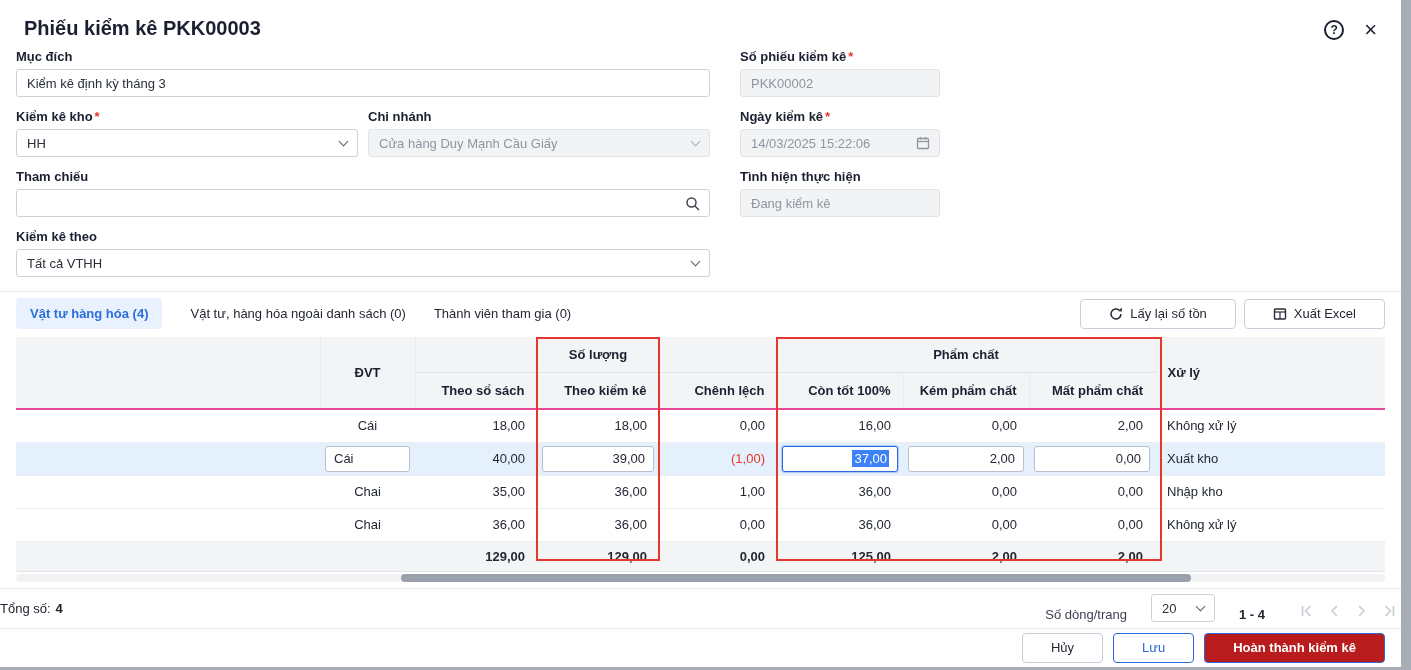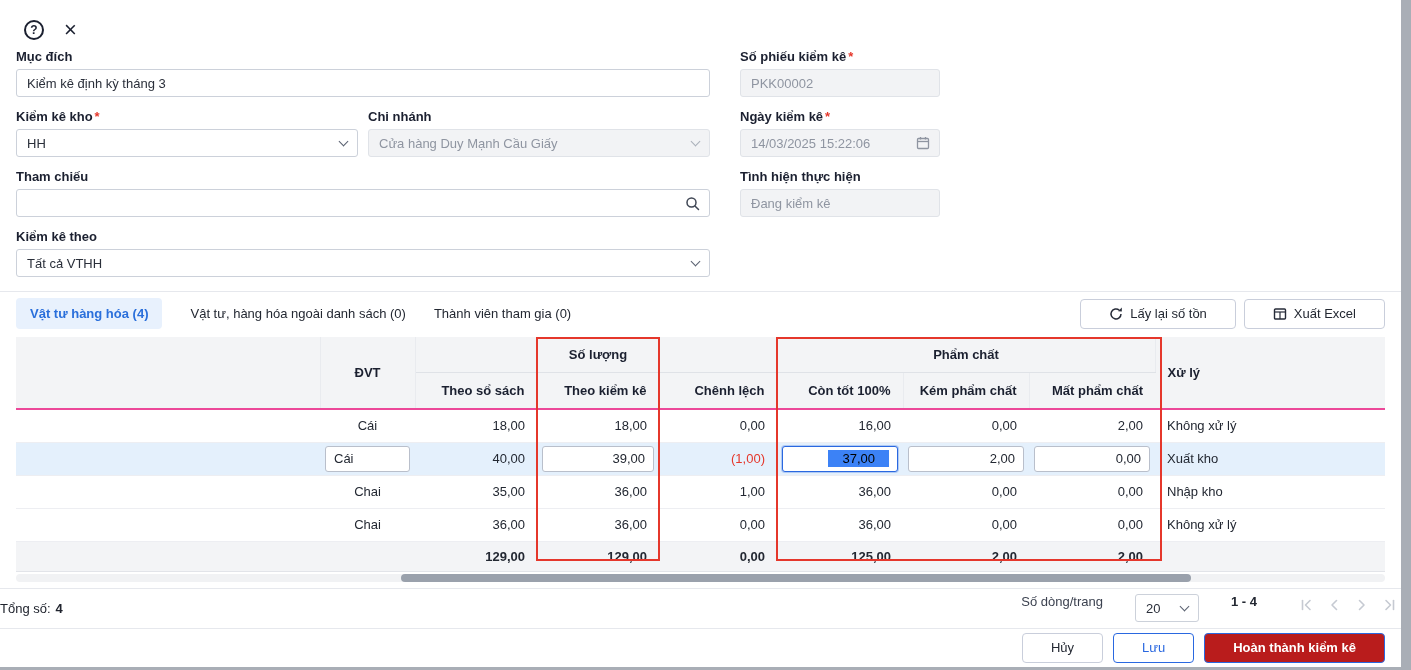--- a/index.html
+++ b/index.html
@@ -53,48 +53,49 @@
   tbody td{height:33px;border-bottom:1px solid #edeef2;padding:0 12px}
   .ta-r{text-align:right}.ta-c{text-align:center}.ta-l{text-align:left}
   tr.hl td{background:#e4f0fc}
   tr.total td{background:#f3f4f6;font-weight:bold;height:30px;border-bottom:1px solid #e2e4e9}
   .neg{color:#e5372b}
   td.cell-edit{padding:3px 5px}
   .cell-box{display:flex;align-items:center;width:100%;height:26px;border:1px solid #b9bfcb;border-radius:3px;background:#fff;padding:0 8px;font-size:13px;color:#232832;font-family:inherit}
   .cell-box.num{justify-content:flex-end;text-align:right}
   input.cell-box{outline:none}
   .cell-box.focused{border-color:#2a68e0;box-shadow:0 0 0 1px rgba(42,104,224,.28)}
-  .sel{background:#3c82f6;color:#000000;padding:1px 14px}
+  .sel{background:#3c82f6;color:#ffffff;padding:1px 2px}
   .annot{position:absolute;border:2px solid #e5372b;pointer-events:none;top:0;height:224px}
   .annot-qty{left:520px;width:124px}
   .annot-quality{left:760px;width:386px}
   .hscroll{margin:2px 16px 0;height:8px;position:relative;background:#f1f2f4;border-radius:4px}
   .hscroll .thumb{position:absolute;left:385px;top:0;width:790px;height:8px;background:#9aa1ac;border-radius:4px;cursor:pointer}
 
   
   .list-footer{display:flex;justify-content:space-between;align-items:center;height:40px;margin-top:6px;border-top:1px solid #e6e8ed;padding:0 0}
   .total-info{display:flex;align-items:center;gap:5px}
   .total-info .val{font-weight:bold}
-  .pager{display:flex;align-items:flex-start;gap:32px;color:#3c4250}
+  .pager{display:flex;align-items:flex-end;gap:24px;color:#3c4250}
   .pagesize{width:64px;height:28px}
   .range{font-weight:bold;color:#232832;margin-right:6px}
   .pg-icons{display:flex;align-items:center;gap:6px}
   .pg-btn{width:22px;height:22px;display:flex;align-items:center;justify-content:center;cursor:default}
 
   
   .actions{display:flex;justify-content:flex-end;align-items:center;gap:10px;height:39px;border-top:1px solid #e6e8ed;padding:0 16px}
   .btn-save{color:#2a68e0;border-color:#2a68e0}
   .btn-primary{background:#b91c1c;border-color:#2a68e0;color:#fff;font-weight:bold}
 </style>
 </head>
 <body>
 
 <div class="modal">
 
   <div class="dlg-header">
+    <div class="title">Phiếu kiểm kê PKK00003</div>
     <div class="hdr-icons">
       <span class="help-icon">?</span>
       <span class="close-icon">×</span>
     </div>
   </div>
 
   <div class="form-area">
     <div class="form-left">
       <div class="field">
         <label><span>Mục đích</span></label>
★ ★ ★ ★ ★ ★ ★
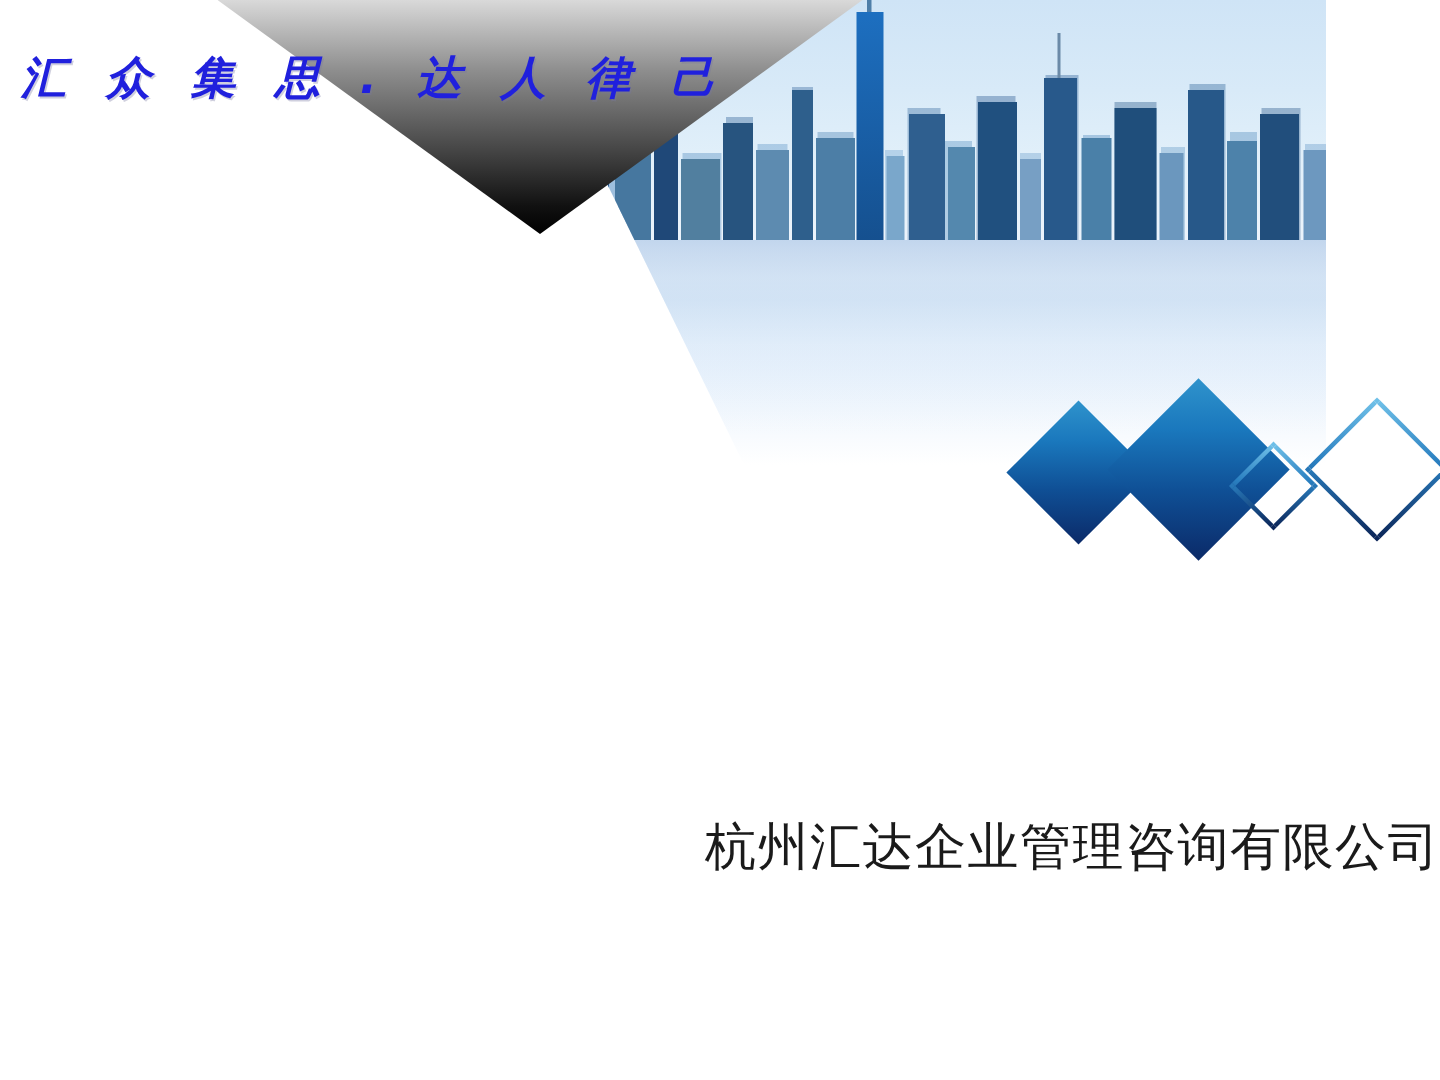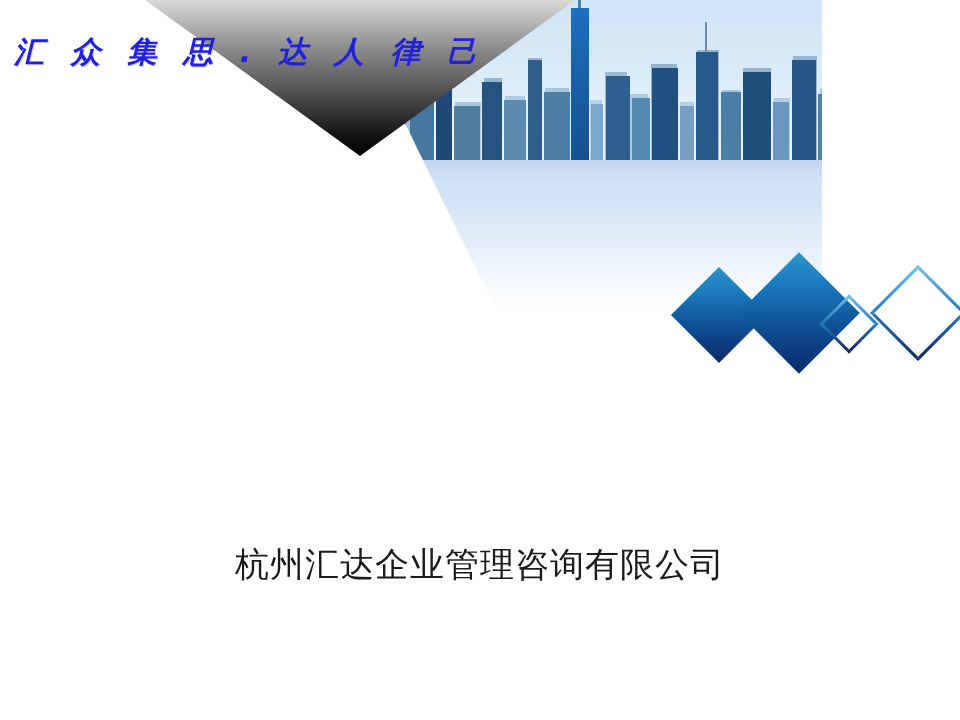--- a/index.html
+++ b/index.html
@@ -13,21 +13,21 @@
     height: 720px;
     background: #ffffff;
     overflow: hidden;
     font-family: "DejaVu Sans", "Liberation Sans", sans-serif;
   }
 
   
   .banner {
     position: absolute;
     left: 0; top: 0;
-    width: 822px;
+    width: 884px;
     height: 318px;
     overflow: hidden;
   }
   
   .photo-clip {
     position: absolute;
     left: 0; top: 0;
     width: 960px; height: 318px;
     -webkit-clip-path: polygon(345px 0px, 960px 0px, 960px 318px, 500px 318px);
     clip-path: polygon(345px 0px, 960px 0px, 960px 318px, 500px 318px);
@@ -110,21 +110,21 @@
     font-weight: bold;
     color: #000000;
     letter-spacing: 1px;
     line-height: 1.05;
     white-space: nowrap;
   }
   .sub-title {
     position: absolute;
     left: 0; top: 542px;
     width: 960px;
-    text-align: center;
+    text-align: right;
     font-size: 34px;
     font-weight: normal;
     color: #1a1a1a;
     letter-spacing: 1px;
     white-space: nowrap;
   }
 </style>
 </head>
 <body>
★ ★ ★ ★ ★ ★ ★
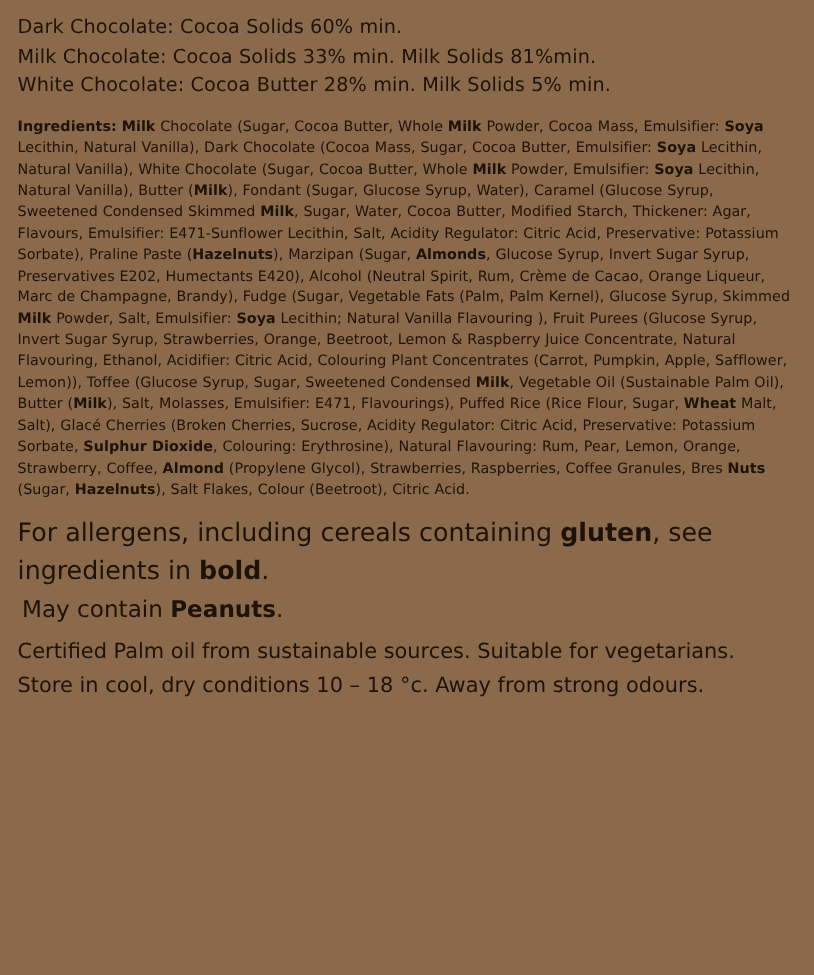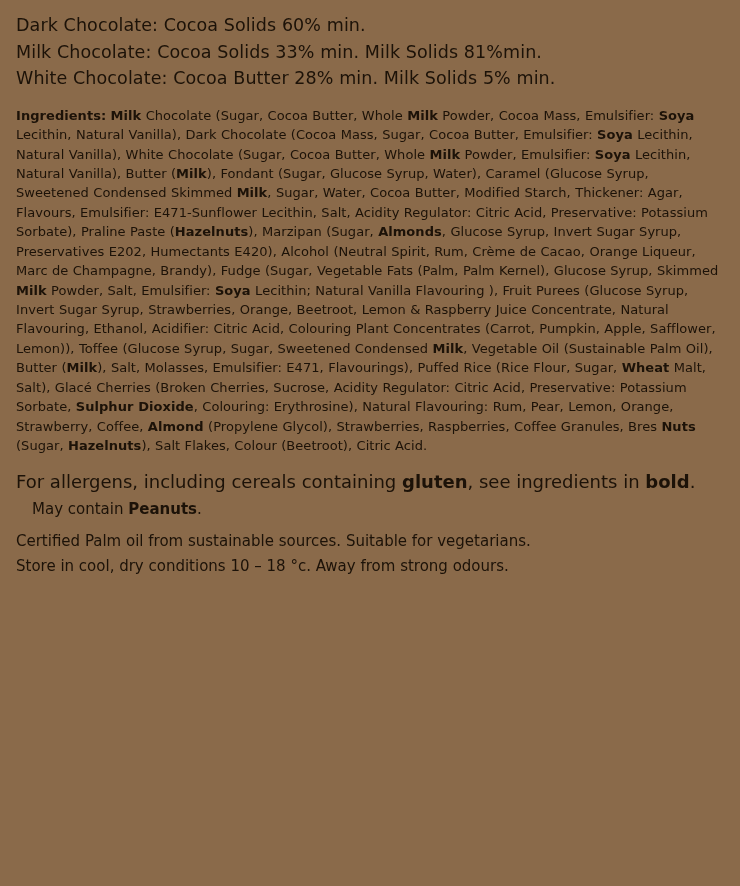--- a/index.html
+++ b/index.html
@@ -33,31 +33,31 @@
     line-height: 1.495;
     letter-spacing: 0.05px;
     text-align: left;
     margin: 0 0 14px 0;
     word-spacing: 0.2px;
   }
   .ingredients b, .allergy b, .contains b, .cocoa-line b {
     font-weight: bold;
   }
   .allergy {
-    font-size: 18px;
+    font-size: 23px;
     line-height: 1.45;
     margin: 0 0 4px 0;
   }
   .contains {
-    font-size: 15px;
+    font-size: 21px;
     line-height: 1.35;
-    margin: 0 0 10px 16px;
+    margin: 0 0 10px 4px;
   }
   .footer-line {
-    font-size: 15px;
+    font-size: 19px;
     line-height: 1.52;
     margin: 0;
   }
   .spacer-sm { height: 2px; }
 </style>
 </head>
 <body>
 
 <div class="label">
★ ★ ★ ★ ★ ★ ★
== EXERCISE AIM ==
Show a copy of each line from the records above in which the string "content" occurs.

== SOLUTION BELOW ==
   .cell-box.num{justify-content:flex-end;text-align:right}
   .list-footer{display:flex;justify-content:space-between;align-items:center;height:40px;margin-top:6px;border-top:1px solid #e6e8ed;padding:0 0}
   .pg-btn{width:22px;height:22px;display:flex;align-items:center;justify-content:center;cursor:default}
   .actions{display:flex;justify-content:flex-end;align-items:center;gap:10px;height:39px;border-top:1px solid #e6e8ed;padding:0 16px}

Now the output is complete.